*Exercise requirements*:
Quote every line below exactly and skip any picture.

*Information supplied*:
-- Opening Marker --

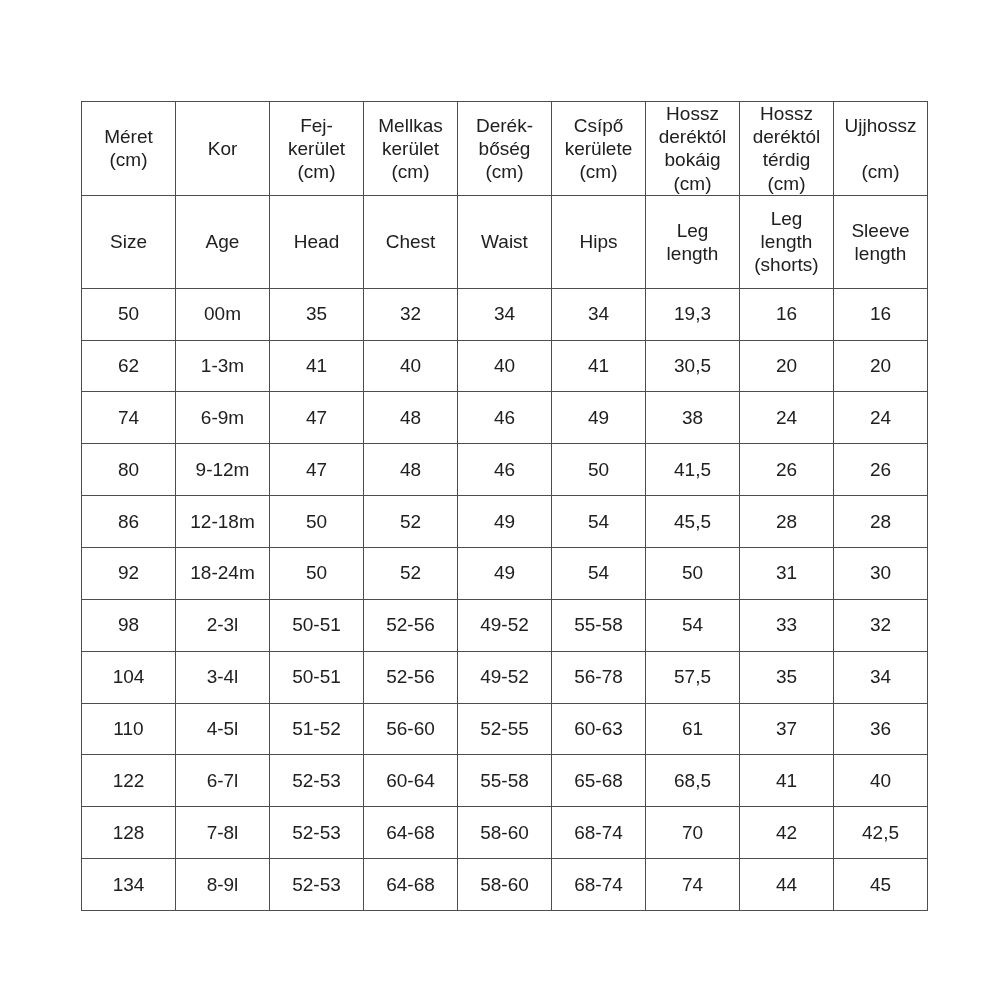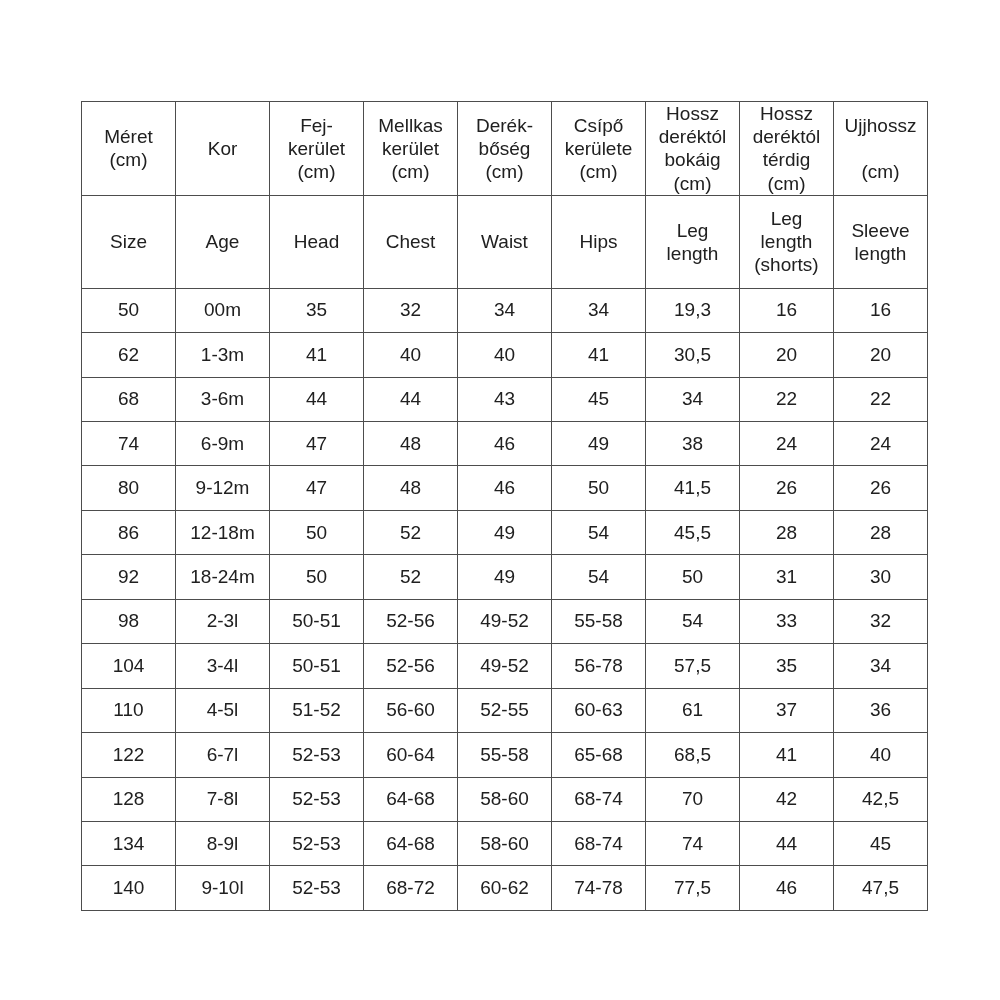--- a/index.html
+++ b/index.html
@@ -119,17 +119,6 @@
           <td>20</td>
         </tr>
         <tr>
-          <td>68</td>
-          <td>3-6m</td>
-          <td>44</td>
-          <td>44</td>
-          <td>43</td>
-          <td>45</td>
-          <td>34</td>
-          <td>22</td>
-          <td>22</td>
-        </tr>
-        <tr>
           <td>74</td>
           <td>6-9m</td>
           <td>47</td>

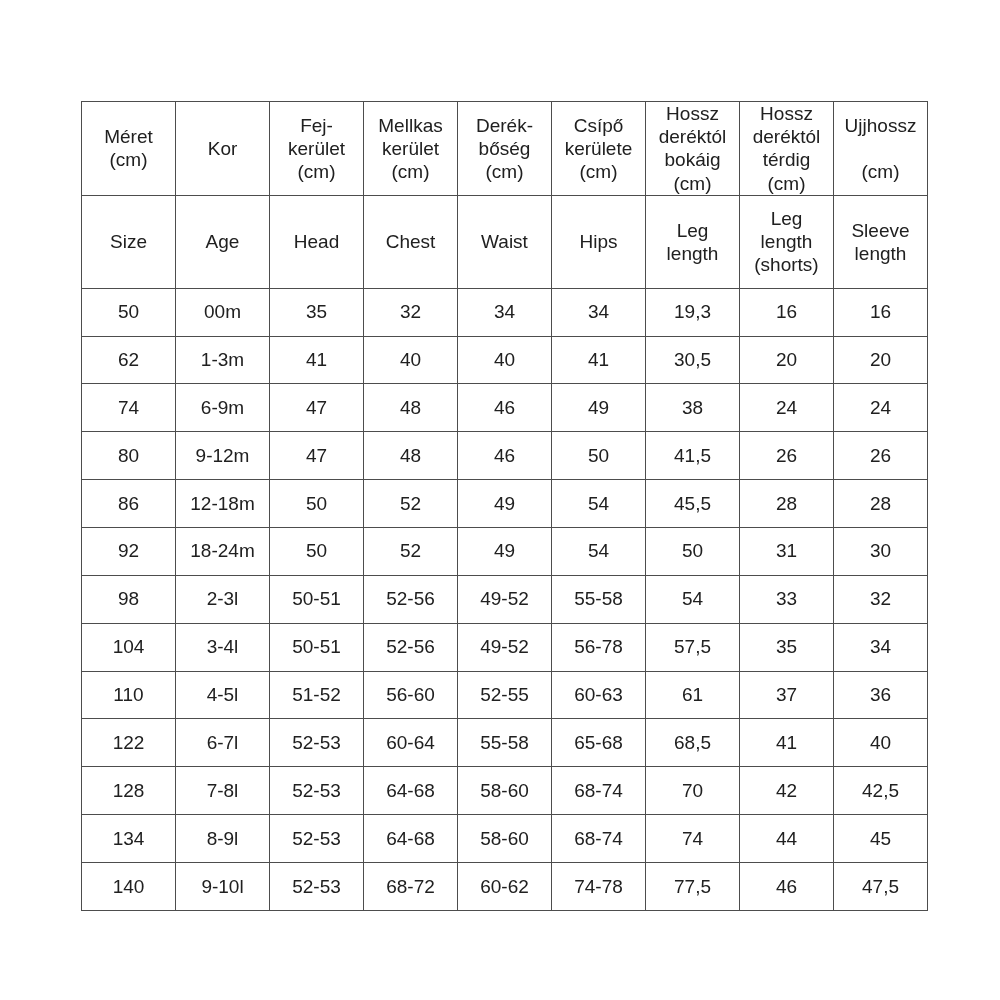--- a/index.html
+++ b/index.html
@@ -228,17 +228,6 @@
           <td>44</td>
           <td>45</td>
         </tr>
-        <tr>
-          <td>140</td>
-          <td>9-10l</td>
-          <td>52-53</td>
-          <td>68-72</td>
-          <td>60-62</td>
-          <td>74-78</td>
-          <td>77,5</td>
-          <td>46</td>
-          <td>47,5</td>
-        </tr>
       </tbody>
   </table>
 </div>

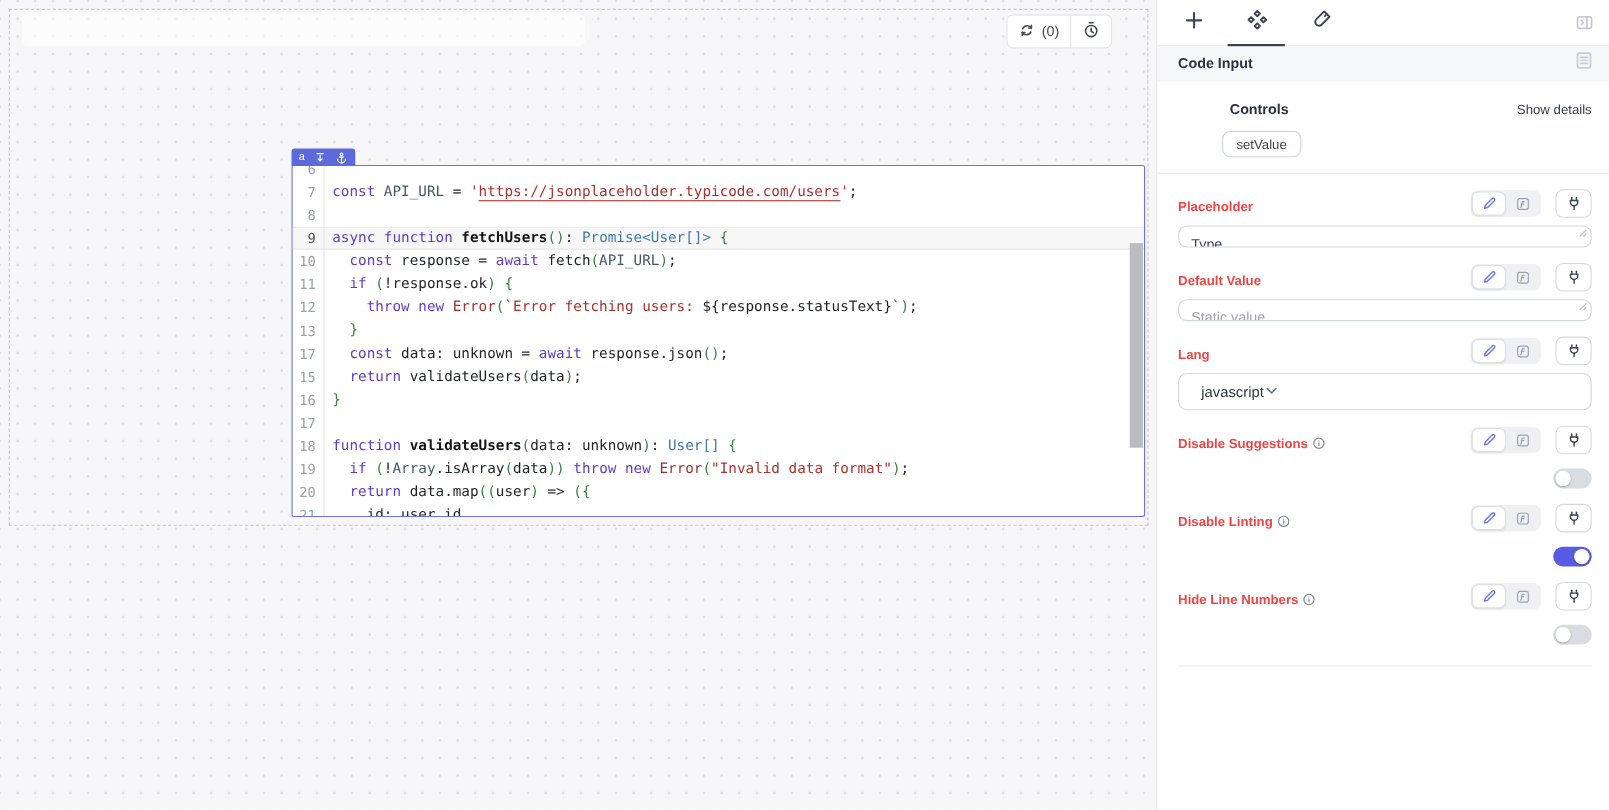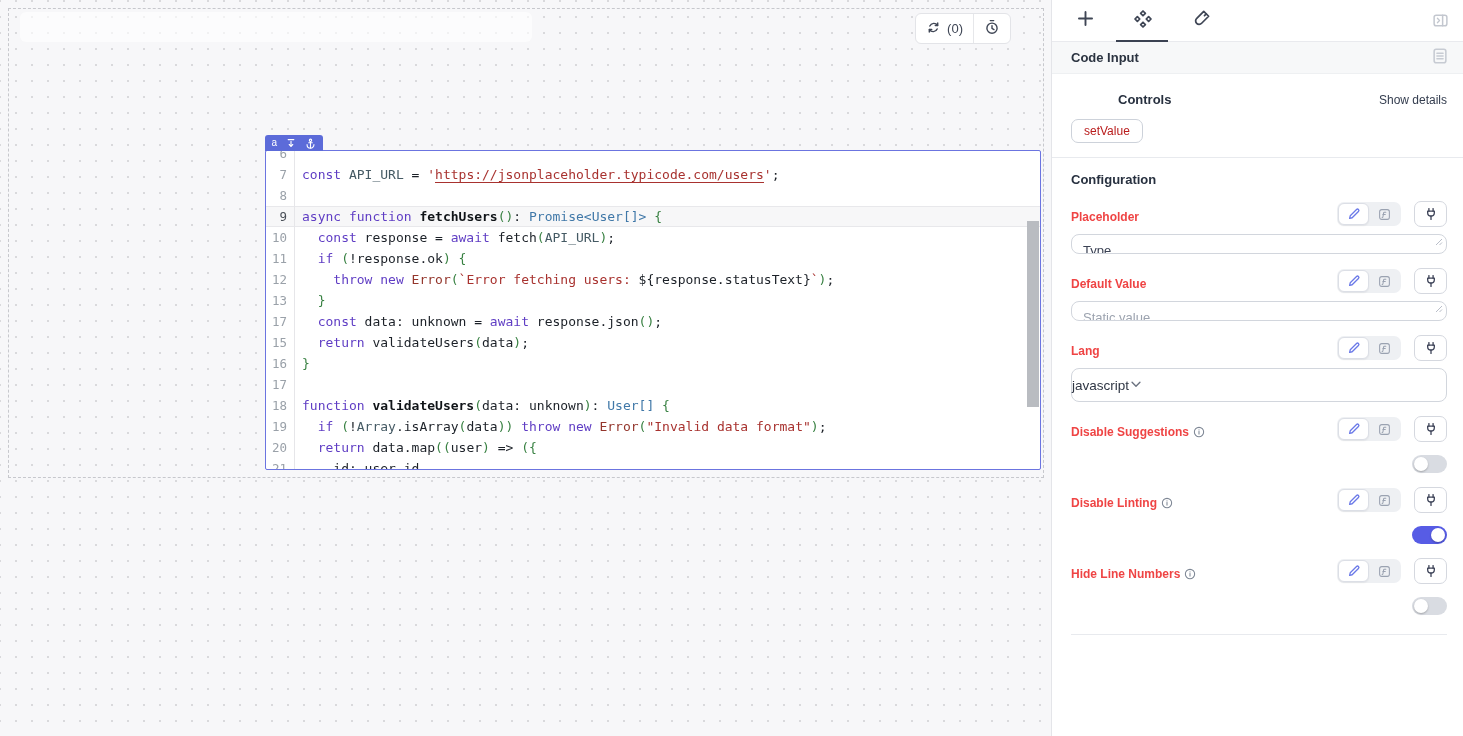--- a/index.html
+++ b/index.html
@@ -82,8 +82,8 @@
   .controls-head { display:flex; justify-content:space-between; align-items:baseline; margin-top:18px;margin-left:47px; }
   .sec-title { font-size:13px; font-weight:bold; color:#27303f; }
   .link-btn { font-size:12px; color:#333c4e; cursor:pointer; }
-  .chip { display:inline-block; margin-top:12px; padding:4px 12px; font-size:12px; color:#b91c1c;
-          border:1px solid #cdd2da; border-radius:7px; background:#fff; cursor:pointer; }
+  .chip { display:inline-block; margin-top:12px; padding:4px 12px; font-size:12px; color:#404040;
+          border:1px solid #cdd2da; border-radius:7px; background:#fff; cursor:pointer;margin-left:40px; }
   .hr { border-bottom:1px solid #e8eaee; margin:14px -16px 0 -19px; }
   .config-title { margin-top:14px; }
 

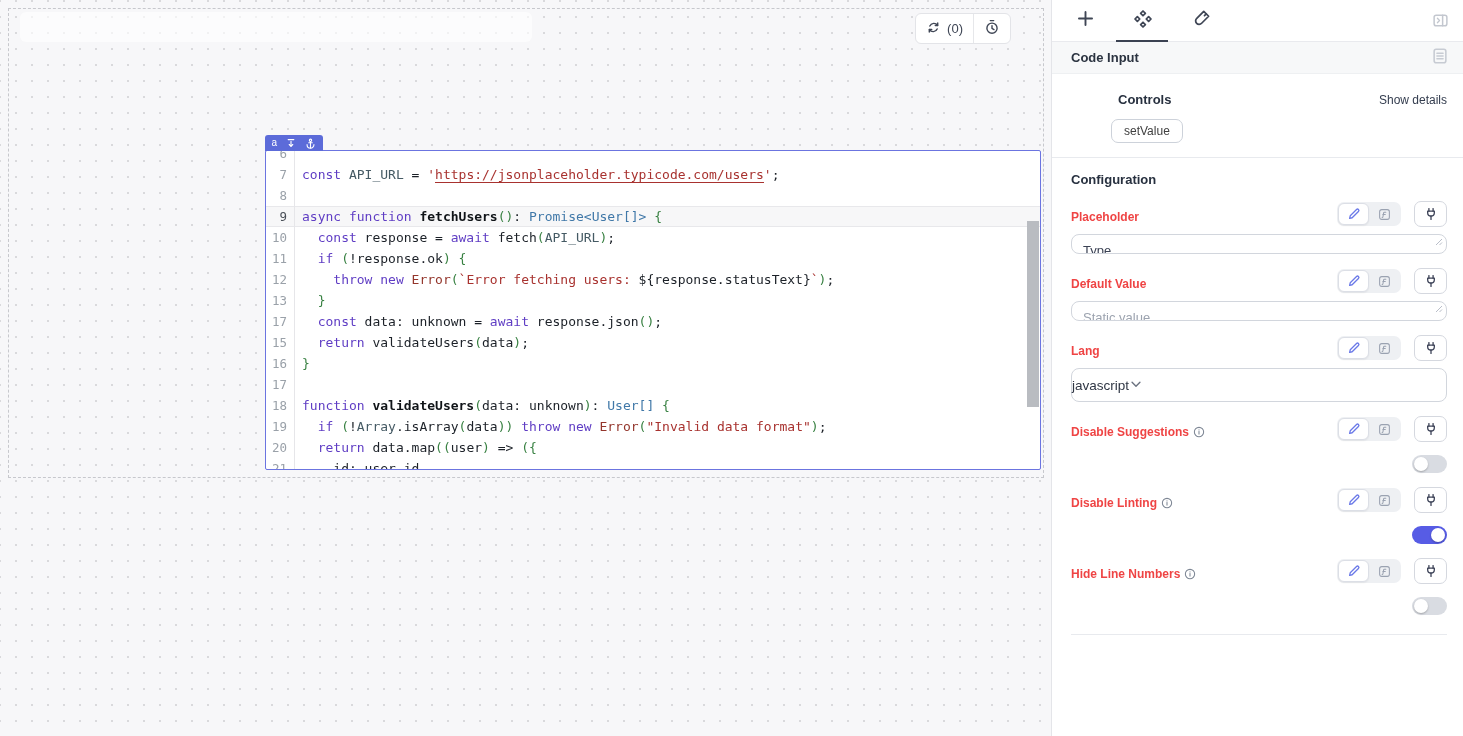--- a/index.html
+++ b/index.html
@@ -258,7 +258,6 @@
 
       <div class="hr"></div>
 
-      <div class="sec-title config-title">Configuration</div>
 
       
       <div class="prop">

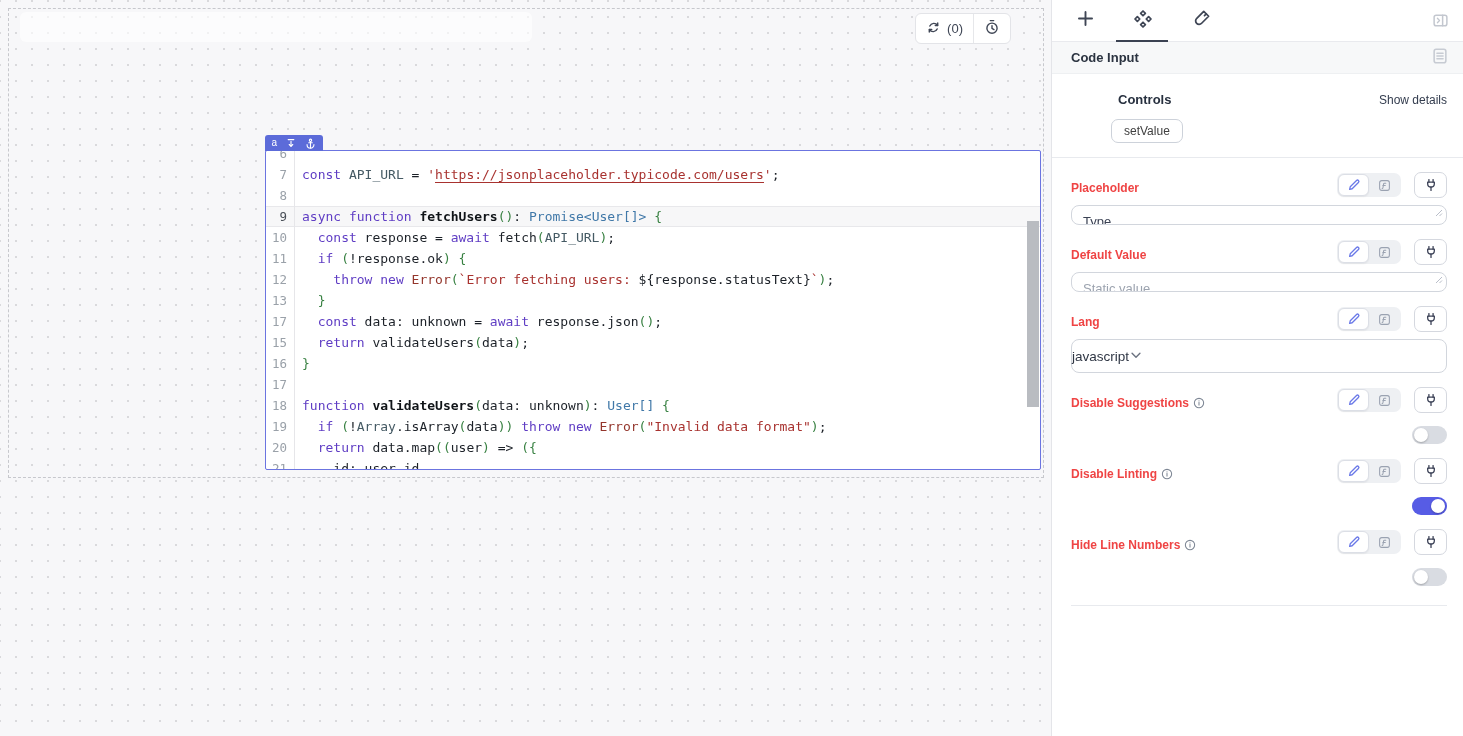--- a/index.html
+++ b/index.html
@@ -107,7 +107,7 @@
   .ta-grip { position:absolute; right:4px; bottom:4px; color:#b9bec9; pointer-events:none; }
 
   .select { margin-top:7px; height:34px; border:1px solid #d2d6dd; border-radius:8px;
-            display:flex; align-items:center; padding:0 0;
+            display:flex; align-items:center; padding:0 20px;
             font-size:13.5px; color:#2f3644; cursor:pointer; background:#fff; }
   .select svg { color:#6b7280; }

-- Closing Marker --

*Solution to the problem*:
--- a/index.html
+++ b/index.html
@@ -119,17 +119,6 @@
           <td>20</td>
         </tr>
         <tr>
-          <td>68</td>
-          <td>3-6m</td>
-          <td>44</td>
-          <td>44</td>
-          <td>43</td>
-          <td>45</td>
-          <td>34</td>
-          <td>22</td>
-          <td>22</td>
-        </tr>
-        <tr>
           <td>74</td>
           <td>6-9m</td>
           <td>47</td>

--- a/index.html
+++ b/index.html
@@ -228,17 +228,6 @@
           <td>44</td>
           <td>45</td>
         </tr>
-        <tr>
-          <td>140</td>
-          <td>9-10l</td>
-          <td>52-53</td>
-          <td>68-72</td>
-          <td>60-62</td>
-          <td>74-78</td>
-          <td>77,5</td>
-          <td>46</td>
-          <td>47,5</td>
-        </tr>
       </tbody>
   </table>
 </div>

--- a/index.html
+++ b/index.html
@@ -82,8 +82,8 @@
   .controls-head { display:flex; justify-content:space-between; align-items:baseline; margin-top:18px;margin-left:47px; }
   .sec-title { font-size:13px; font-weight:bold; color:#27303f; }
   .link-btn { font-size:12px; color:#333c4e; cursor:pointer; }
-  .chip { display:inline-block; margin-top:12px; padding:4px 12px; font-size:12px; color:#b91c1c;
-          border:1px solid #cdd2da; border-radius:7px; background:#fff; cursor:pointer; }
+  .chip { display:inline-block; margin-top:12px; padding:4px 12px; font-size:12px; color:#404040;
+          border:1px solid #cdd2da; border-radius:7px; background:#fff; cursor:pointer;margin-left:40px; }
   .hr { border-bottom:1px solid #e8eaee; margin:14px -16px 0 -19px; }
   .config-title { margin-top:14px; }
 

--- a/index.html
+++ b/index.html
@@ -258,7 +258,6 @@
 
       <div class="hr"></div>
 
-      <div class="sec-title config-title">Configuration</div>
 
       
       <div class="prop">

--- a/index.html
+++ b/index.html
@@ -107,7 +107,7 @@
   .ta-grip { position:absolute; right:4px; bottom:4px; color:#b9bec9; pointer-events:none; }
 
   .select { margin-top:7px; height:34px; border:1px solid #d2d6dd; border-radius:8px;
-            display:flex; align-items:center; padding:0 0;
+            display:flex; align-items:center; padding:0 20px;
             font-size:13.5px; color:#2f3644; cursor:pointer; background:#fff; }
   .select svg { color:#6b7280; }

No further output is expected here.